りんの父・信右衛門を北村一輝さん、りんの母・美津を水野美紀さん、りんの妹・安を早坂美海さん。直美を見守ってきた牧師・吉江善作を原田泰造さん。“鹿鳴館の華”と呼ばれた貴婦人、大山捨松を多部未華子さんが演じる。
原案は…
ドラマの原案となるのは、田中ひかるさんの『明治のナイチンゲール 大関和物語』(中央公論新社刊)。
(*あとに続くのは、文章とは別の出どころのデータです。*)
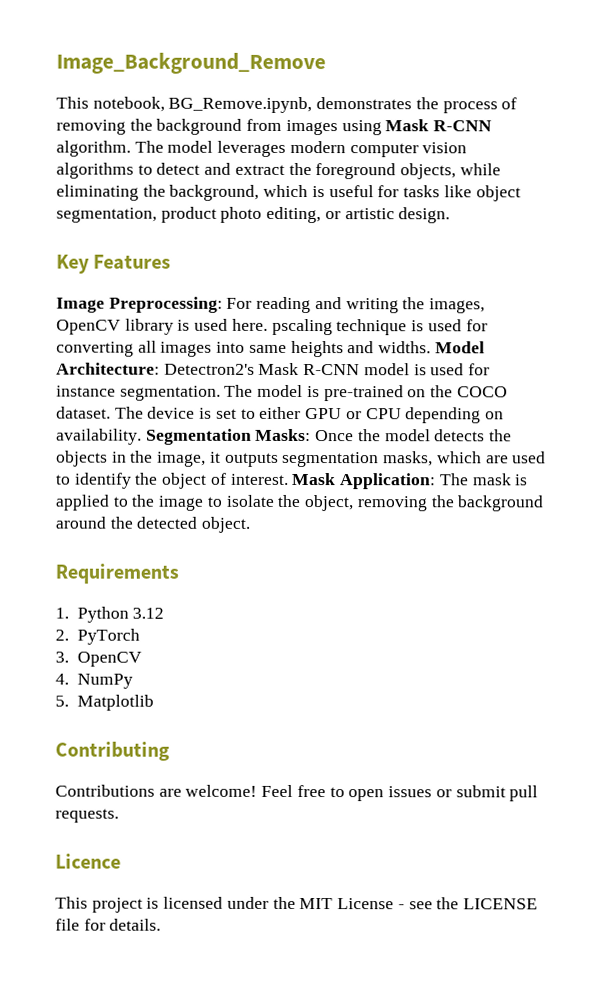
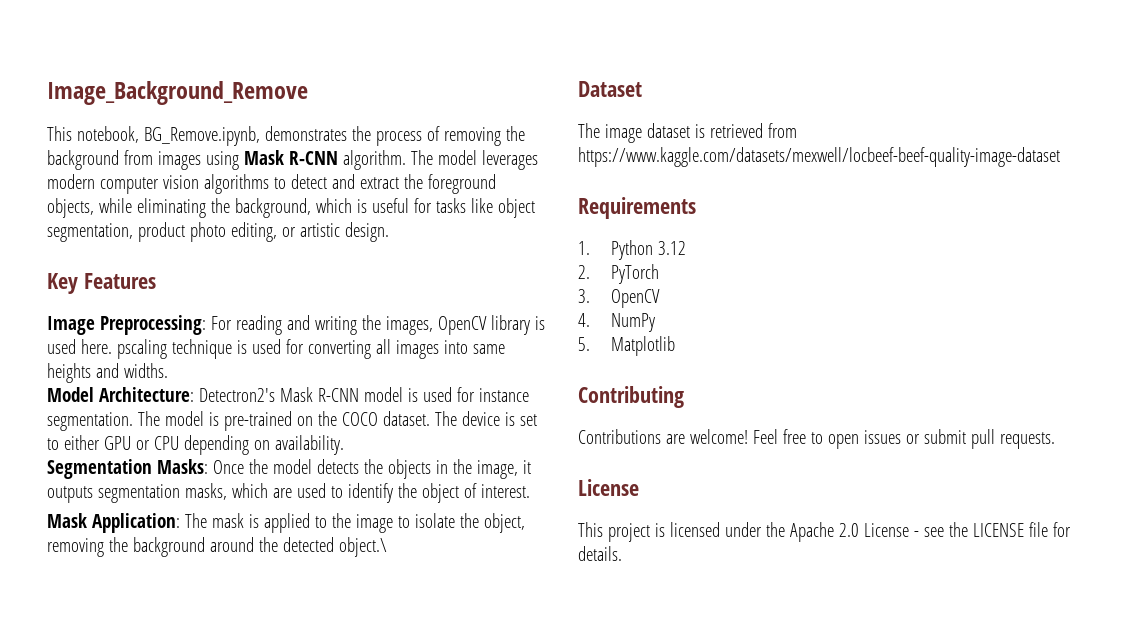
- Image Preprocessing: For reading and writing the images, OpenCV library is used here. pscaling technique is used for converting all images into same heights and widths. Model Architecture: Detectron2's Mask R-CNN model is used for instance segmentation.
+ Image Preprocessing: For reading and writing the images, OpenCV library is used here. pscaling technique is used for converting all images into same heights and widths.
+ Model Architecture: Detectron2's Mask R-CNN model is used for instance segmentation.
- The device is set to either GPU or CPU depending on availability. Segmentation Masks: Once the model detects the objects in the image, it outputs segmentation masks, which are used to identify the object of interest. Mask Application: The mask is applied to the image to isolate the object, removing the background around the detected object.
+ The device is set to either GPU or CPU depending on availability.
+ Segmentation Masks: Once the model detects the objects in the image, it outputs segmentation masks, which are used to identify the object of interest.
+ Mask Application: The mask is applied to the image to isolate the object, removing the background around the detected object.\
+ Dataset
+ The image dataset is retrieved from https://www.kaggle.com/datasets/mexwell/locbeef-beef-quality-image-dataset
  Feel free to open issues or submit pull requests.
- Licence
+ License
- This project is licensed under the MIT License - see the LICENSE file for details.
+ This project is licensed under the Apache 2.0 License - see the LICENSE file for details.

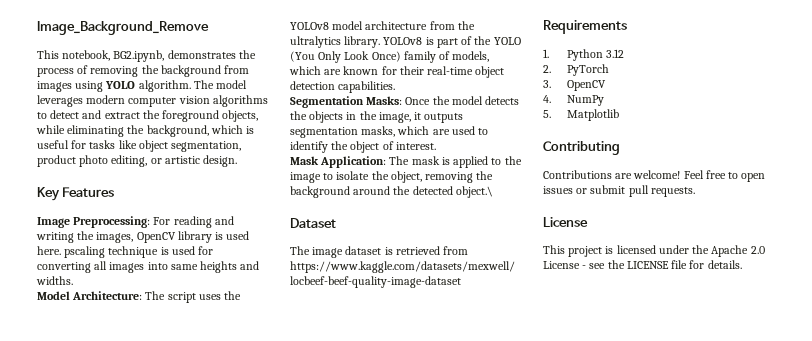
- This notebook, BG_Remove.ipynb, demonstrates the process of removing the background from images using Mask R-CNN algorithm.
+ This notebook, BG2.ipynb, demonstrates the process of removing the background from images using YOLO algorithm.
- Model Architecture: Detectron2's Mask R-CNN model is used for instance segmentation. The model is pre-trained on the COCO dataset. The device is set to either GPU or CPU depending on availability.
+ Model Architecture: The script uses the YOLOv8 model architecture from the ultralytics library. YOLOv8 is part of the YOLO (You Only Look Once) family of models, which are known for their real-time object detection capabilities.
同書によれば、女性は専業主婦が当たり前だった明治時代当時、病人の世話をする看護師という仕事はそもそも職業として扱われておらず、命を引き換えにお金を得る、嫌厭される対象とみなされていた、という。
そんな中、ヒロインのモデルとなる大関和は、シングルマザーとして東京に上京し、専門的な知識を身に付けた看護婦(看護師)になることを決意。コレラや赤痢などの伝染病で命を落とす人が後を絶たない当時、看護婦養成所の1期生として入学し、卒業後は帝国大学医科大学第一医院でトレインドナースになる。
一方、看護婦養成所で、大関和と同じ1期生でシングルマザーだった鈴木雅。日本で初めてとなる個人経営の派出看護婦会を設立すると、看護師が病院や病院人のいる家庭へ訪問する体制を整えた。
そこに大関和も加わり、日清戦争後にかけてその規模は拡大。2人は防疫活動でも大きな成果を残し、<看護師>という職業の確立に大きく貢献したとされる。